Re: Which init system uses least ram and boots faster (including systemd)? Reply #6 – 13 September 2020, 22:01:43 Deterministic startup means that the services start in the same, specified order every time. So for example, openrc, if you don't enable the parallel option, is deterministic. Old sysvinit was as well. systemd, runit, and s6 are all inherently parallel so there's no telling what order services are started in. Of course, they have some level of dependency-management for services that do depend on other services being up (many services depend on dbus running for example).
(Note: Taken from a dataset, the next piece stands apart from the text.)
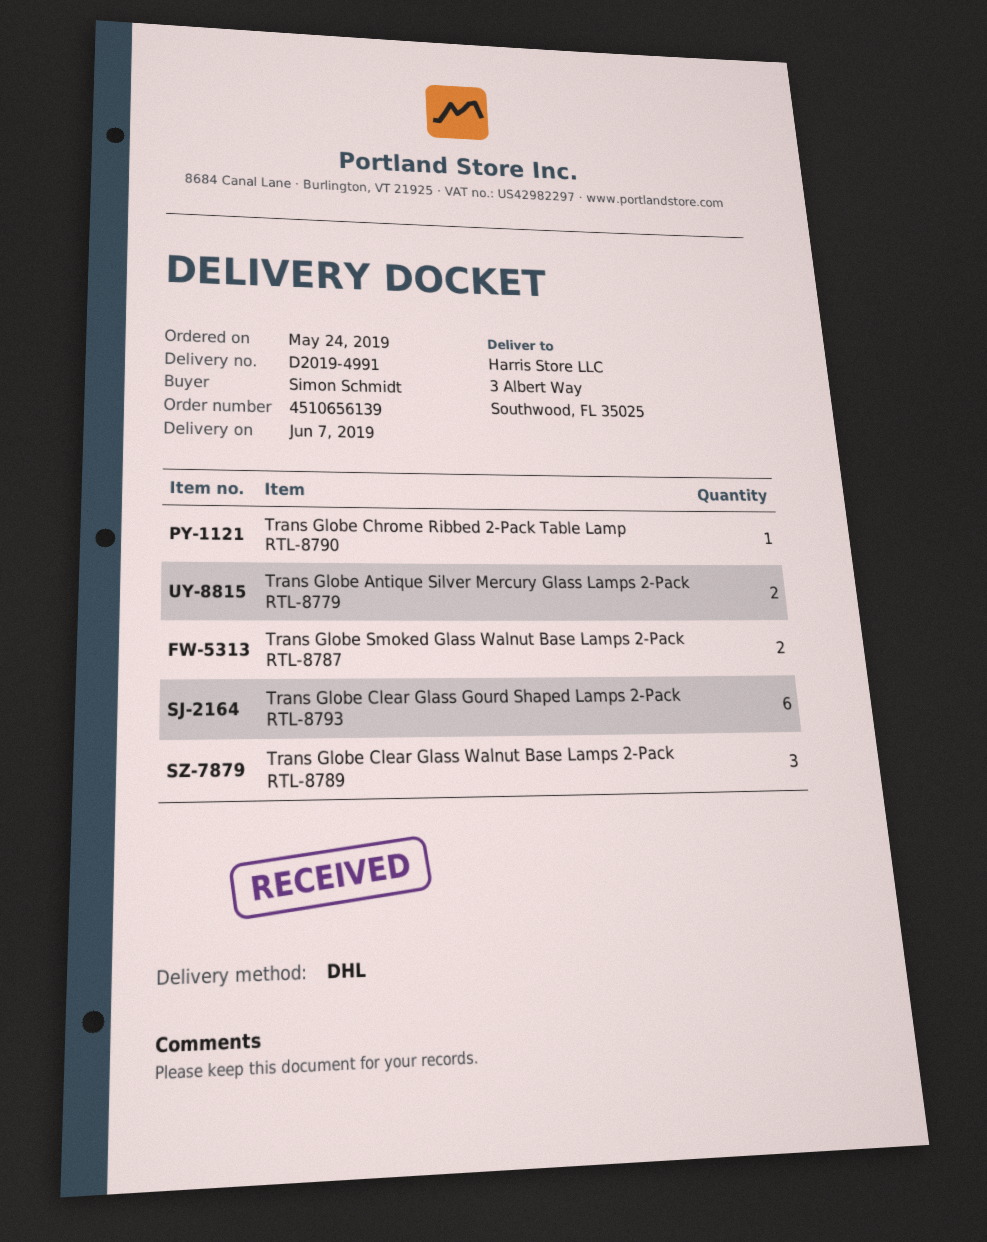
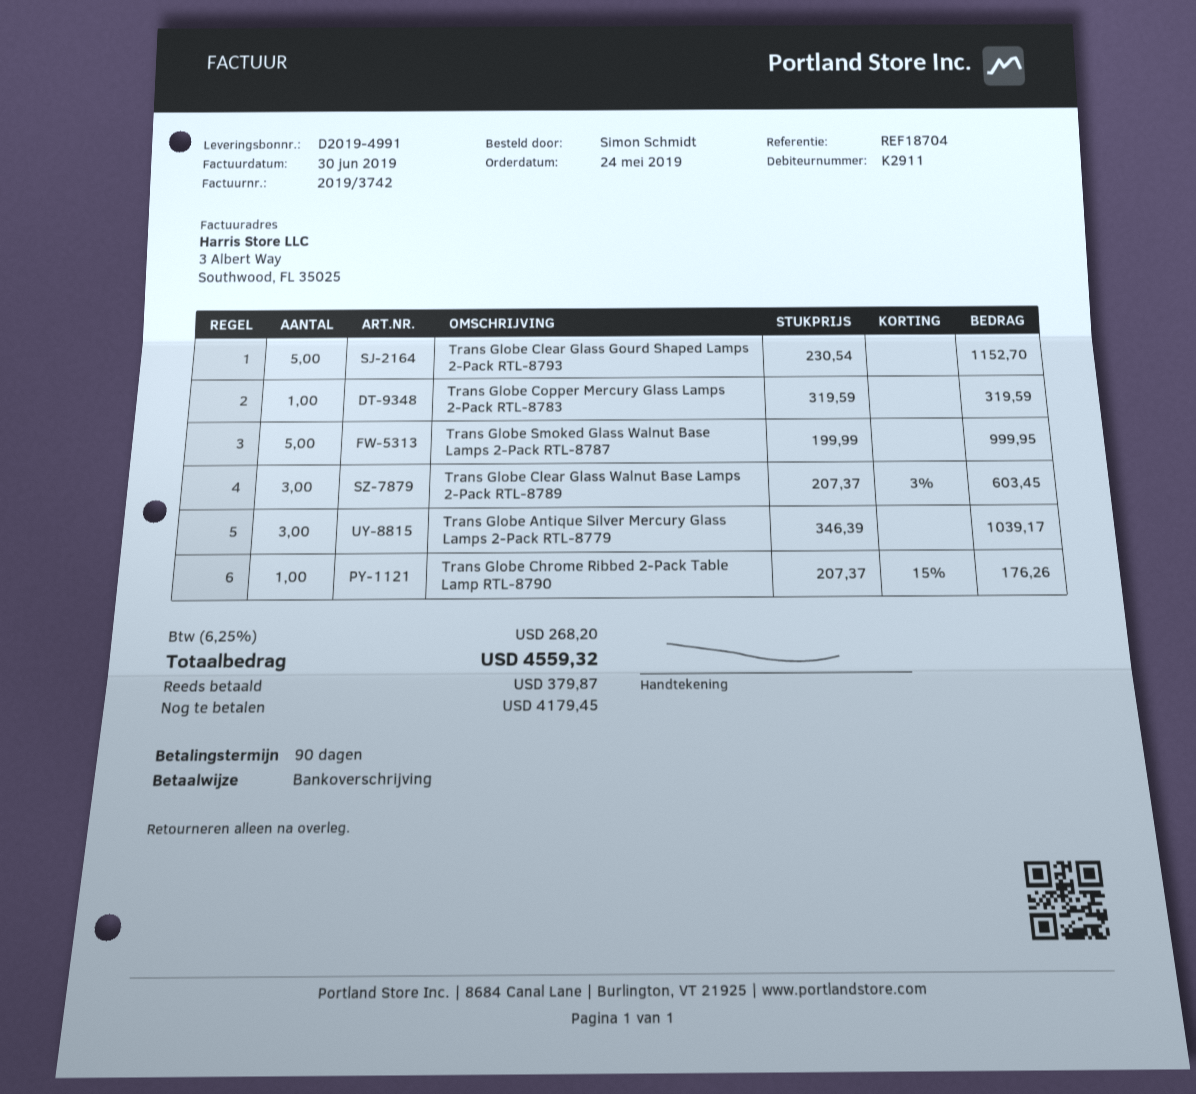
Trans Globe Antique Silver Mercury Glass Lamps 2-Pack RTL-8779: 2 -> 3
Trans Globe Smoked Glass Walnut Base Lamps 2-Pack RTL-8787: 2 -> 5
Trans Globe Clear Glass Gourd Shaped Lamps 2-Pack RTL-8793: 6 -> 5
Trans Globe Copper Mercury Glass Lamps 2-Pack RTL-8783: none -> 1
Re: Which init system uses least ram and boots faster (including systemd)? Reply #7 – 14 September 2020, 18:36:07 Quote from: Dudemanguy – on 13 September 2020, 22:01:43runit, and s6 are all inherently parallelThen why did MadScientist42 say this:Quote from: MadScientist42 – on 03 September 2020, 04:15:23s6 is a bit more complex. That has consequences in some applications. It can be much more deterministic
Re: Which init system uses least ram and boots faster (including systemd)? Reply #8 – 14 September 2020, 19:11:39 Because s6-rc (the service manager) has support for dependency management. This lets you order services to some extent.
Re: Which init system uses least ram and boots faster (including systemd)? Reply #9 – 14 September 2020, 20:57:05 Quote from: Dudemanguy – on 14 September 2020, 19:11:39Because s6-rc (the service manager) has support for dependency management. This lets you order services to some extent.Thank you!